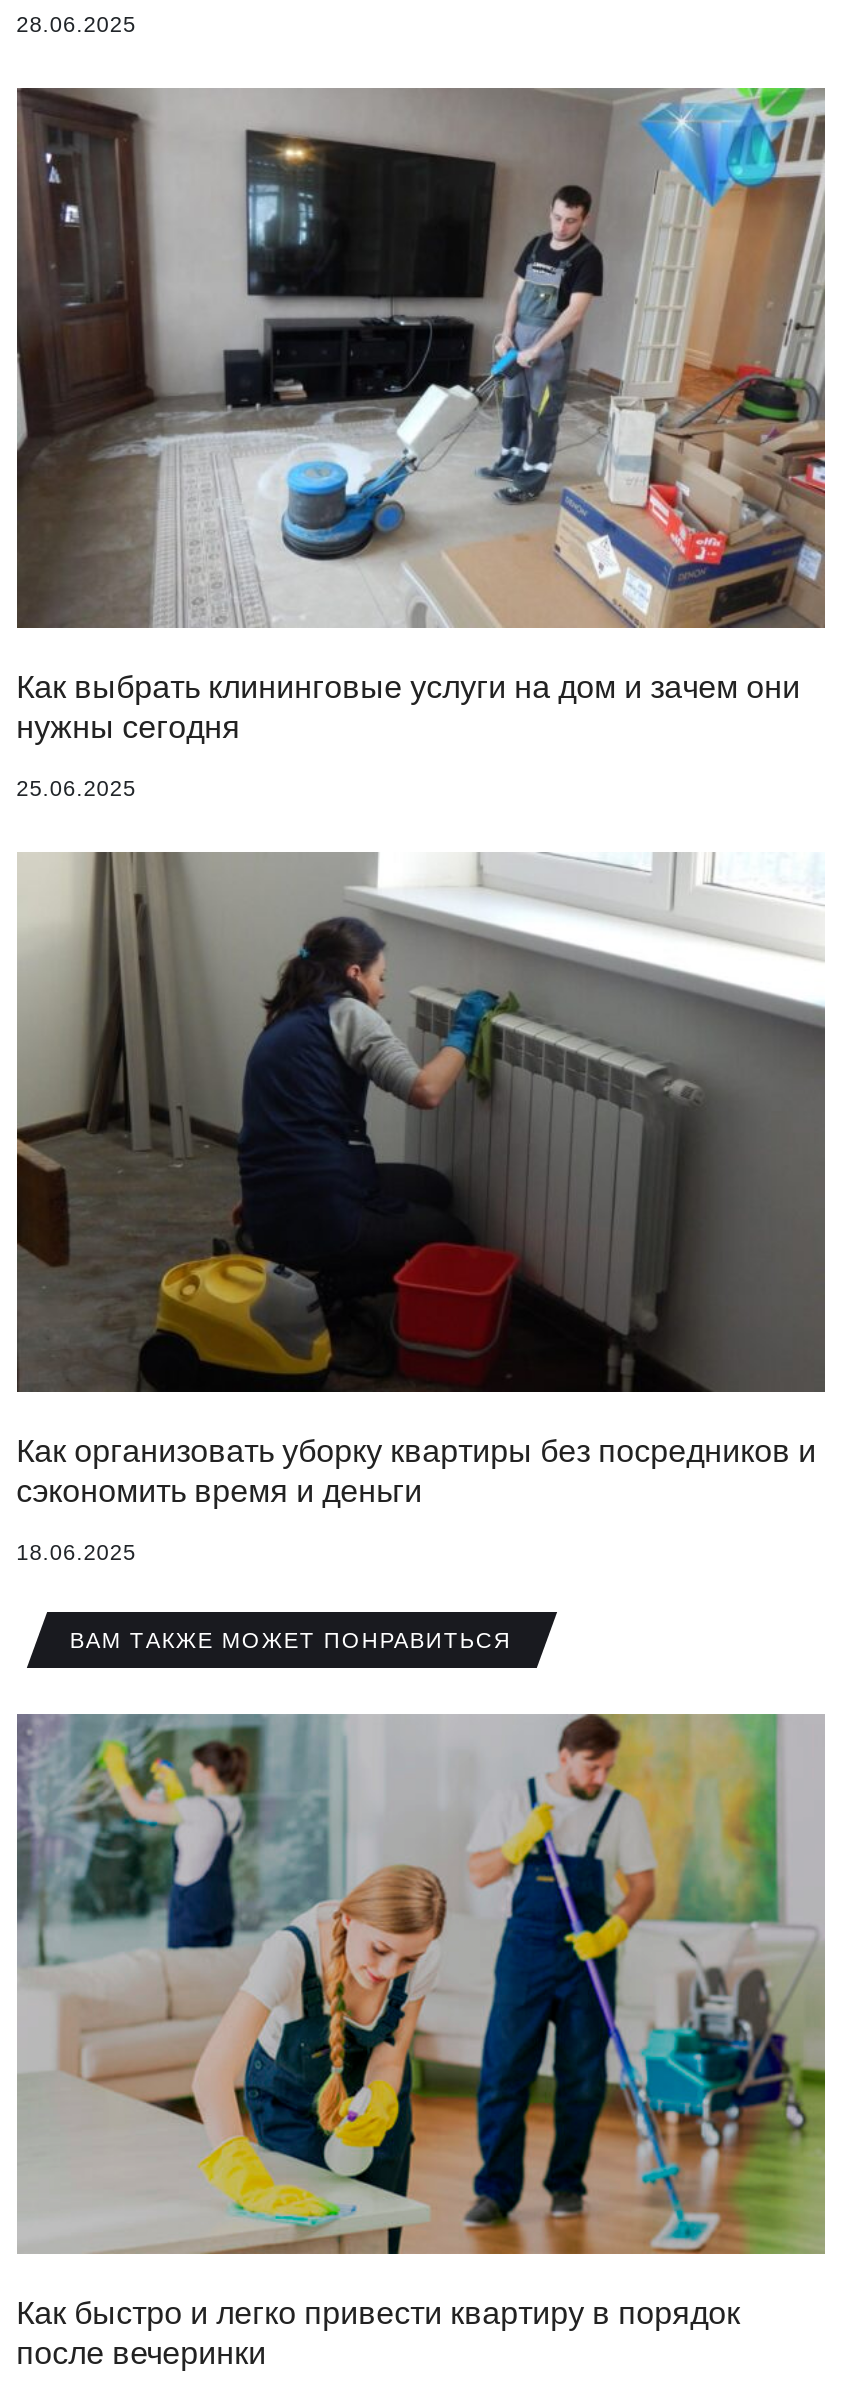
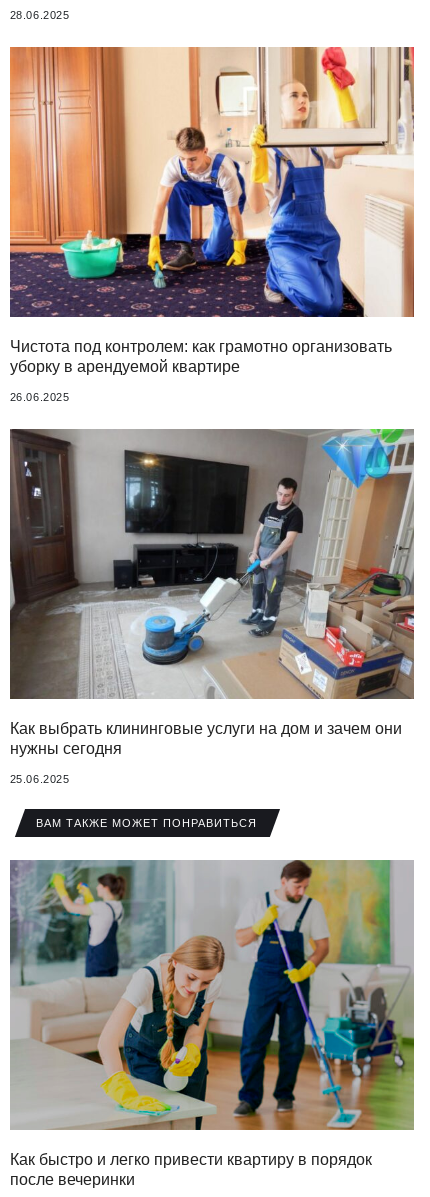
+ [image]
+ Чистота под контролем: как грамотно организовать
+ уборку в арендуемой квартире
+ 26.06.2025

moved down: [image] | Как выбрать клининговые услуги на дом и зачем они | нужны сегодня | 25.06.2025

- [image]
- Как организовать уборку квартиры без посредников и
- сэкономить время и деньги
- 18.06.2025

------------

Exercise instructions: Which lines of the records hold the string "уборку"? Copy each one.

Answer to this task:
+ уборку в арендуемой квартире
- Как организовать уборку квартиры без посредников и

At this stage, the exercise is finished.